By Patrick Burnson / www.supplychain247.com / March 21st, 2016

Businesses separately aiming to engage directly with the island authorities on Cuban soil have not been given any clarity.
Increased U.S. engagement with Cuba may boost trade and investment, but democratic political system reform remains unlikely, according to new analysis from Diego Moya-Ocampos, senior analyst at IHS Country Risk located in London.
Although Obama’s visit to Cuba is unprecedented and hugely symbolic, of greater significance were the latest round of measures to ease the U.S. embargo he announced before departing for Havana.
Moya-Ocampos says the measures cemented the U.S.‘s new foreign policy stance on Cuba, scaling back the U.S. embargo and sharply undercutting the five-decades-old policy.
Although retaining the formal ban on tourist travel, the U.S. administration removed towards a certain extent the restrictions on licensed tourist visits, effectively putting a Cuban vacation within reach for US citizens.
“The sweeping changes also eased restrictions on dollar transactions with Cuba, opening up the scope for Foreign Direct Investment from third countries”

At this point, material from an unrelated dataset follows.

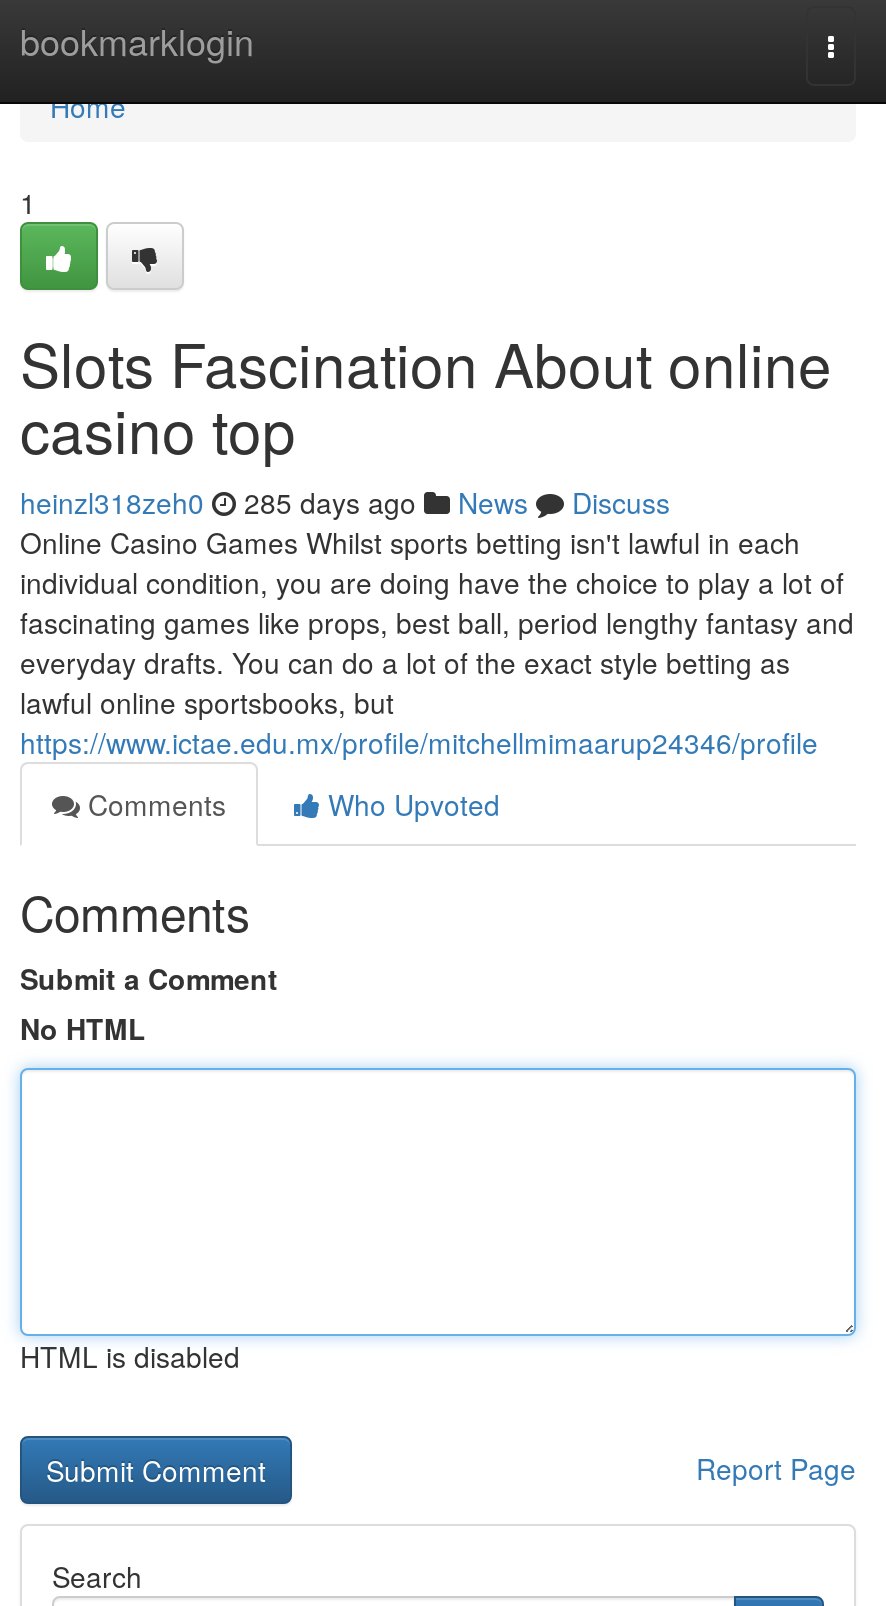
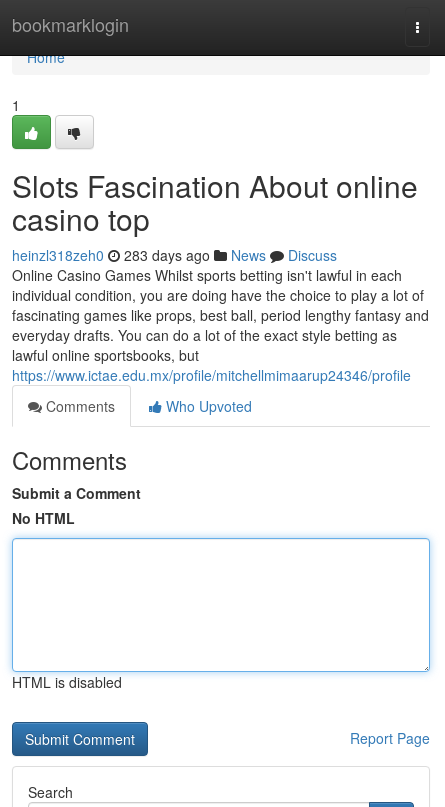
- heinzl318zeh0 285 days ago News Discuss
+ heinzl318zeh0 283 days ago News Discuss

“The U.S. also effectively removed penalties for ships visiting Cuba…thereby facilitating trade.”
But despite the advances proposed by the U.S. the response from the Cuban government to implement clarifying policy changes has been relatively modest.
Thus, while it is increasingly possible for U.S. firms to conduct business in Cuba from the U.S. under the terms allowed by the U.S. Treasury and the Department of Commerce, businesses separately aiming to engage directly with the island authorities on Cuban soil have not been given any clarity.